一瞬、羞恥心やら何やらをすっかり忘れ去るぐらい、それは衝撃的だった。
「ま……マジですか?
どう見たって30前後でしたよ?」
「それがマジなんだよ……スゲーだろ?」
なぜかヒソヒソ声になるわたしたち。
……にしても、あれで60って……。
黒井くんとかみたいに、異世界から迷い込んできた亜人種とかじゃないの……?
「まー、そんなわけでさ、アタシなんざまだまだなんだよ。
……ただまあ、実際、気にはなってる……なんせアタシの誕生日、4月2日だからな」
「4月2日……ですか。
――ん? それって……」
「そーなんだよ。3月生まれのヤツと比べたら、同学年でもほぼ1歳年上ってこった。
……つまり、今の高校2年生の中で一番年上なんだよアタシは! これでも!」
ざばん、と立ち上がるセンパイ。
……あああ、さっきやらかしたわたしが言うのも何だけど、そうするといろいろ見えちゃいますからセンパイ! どうどう……。
「ま、まあ、そういうこともありますって……!
ほかに、4月生まれの人とかいないんですか?」
センパイをお湯の中に引き戻し、わたしはそんなことを尋ねてみる。
「――いるよ。おスズちゃん」
鈴守センパイか……。
言っちゃなんだけど、こっちもまた……その……小柄だなあ。
「あとは……赤みゃんもだね。
――っていうか、実はあの二人、誕生日まったく一緒なんだよ。
しかも……赤みゃんが告白して付き合い始めたのもまさにその日だってンだから、どこの少女マンガだよ、って感じだよねえ」
センパイは、やれやれとか言いながら、湯船の縁にもたれて思いっ切り背筋を伸ばしたりする。
「……それも、狙ったわけじゃないんだ。
ヘタレの赤みゃんはおスズちゃんの誕生日なんて知らなかったし、ゴールデンウィークに入る前に告白しようってことで頭がいっぱいで、自分の誕生日なんてすっかり吹っ飛んでた。
――偶然、たまたまでそれなんだよ。

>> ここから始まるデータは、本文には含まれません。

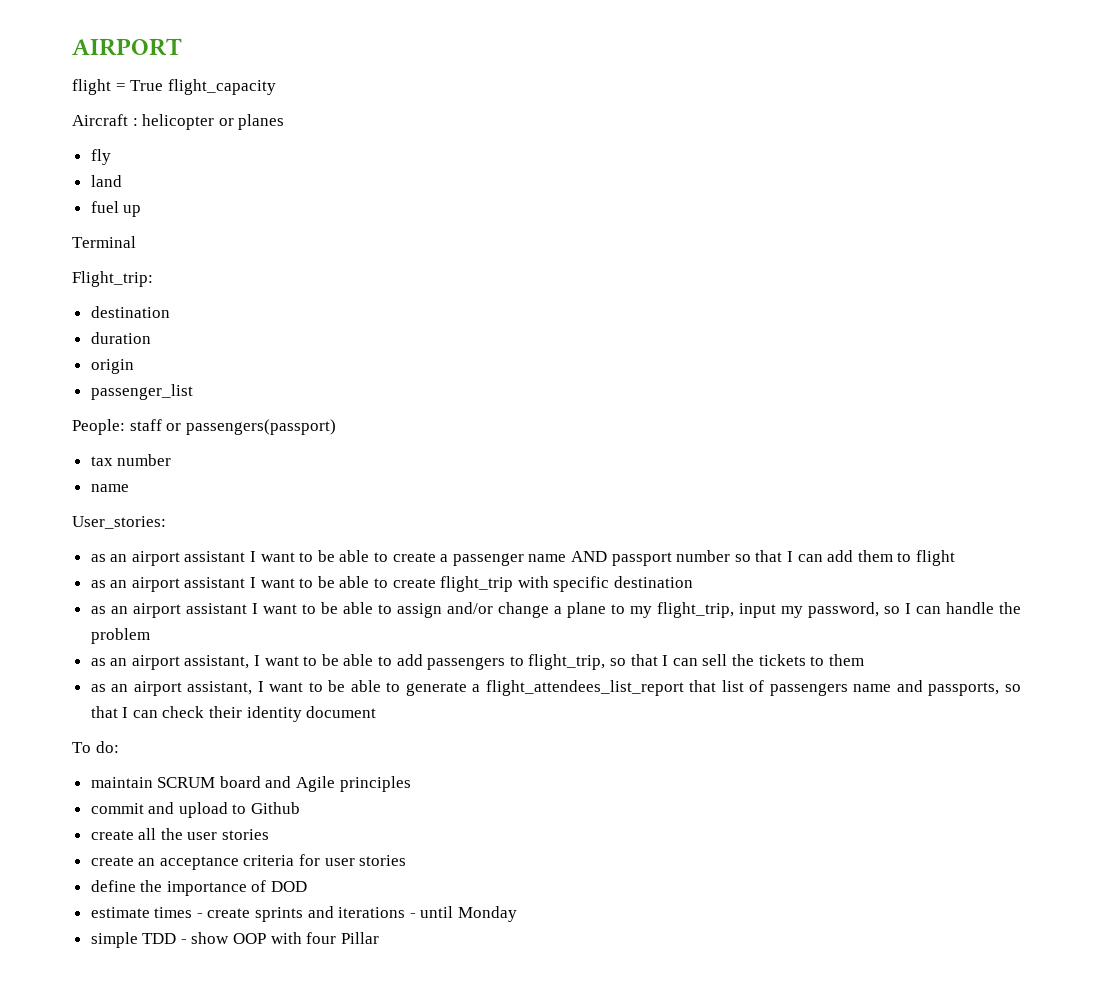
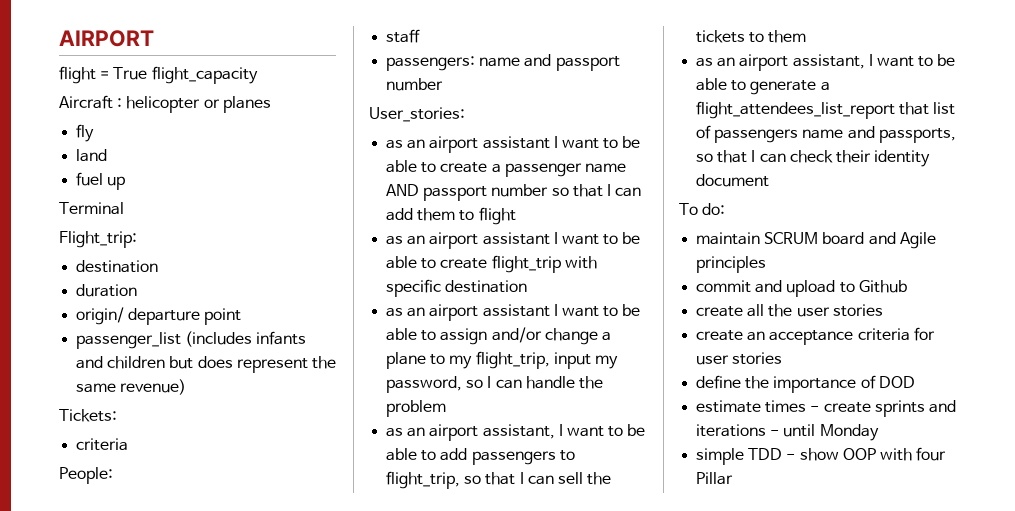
[90,359,134,374] [90,384,193,400] origin // passenger_list -> [76,307,242,325] [76,331,307,349] [76,356,336,373] [76,379,187,395] [59,409,117,422] [76,438,129,451] origin/ departure point // passenger_list (includes infants and children but does represent the same revenue) // Tickets: // criteria
(125, 427) none -> (113, 475) //
[166,419,336,435] [90,454,172,466] [90,484,129,492] or passengers(passport) // tax number // name -> [386,54,620,71] [386,78,444,91] // passengers: name and passport number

かなわんね」
「へえ……そうなんですね……」
……ここで、絹漉センパイに、わたしが赤宮センパイが好きだとか知れたら、いろいろとややこしくなりそうだから……。
わたしは、努めて冷静に、普通に、相づちを打つ。
ずっと接客業やって来てるんだから、表情を作るのは得意だし、自信もある。
だから、そう簡単に気付かれないはず――。
……だったんだけど。
「……なあ、後輩ちゃん――」
心にするりと入り込むような口調で、タイミングで、そう言って――。
センパイは、わたしの方を見る。
ぼやけてはいるけど……。
その目が、まっすぐにわたしに向けられているのは……分かった。
すべてお見通しだと言わんばかりなのが……分かった。
だから――
「後輩ちゃん……赤みゃんのこと、好きだろ?
それも、わりとマジに」
わたしに、センパイが振ってきたその問いを否定する余裕は――なかった。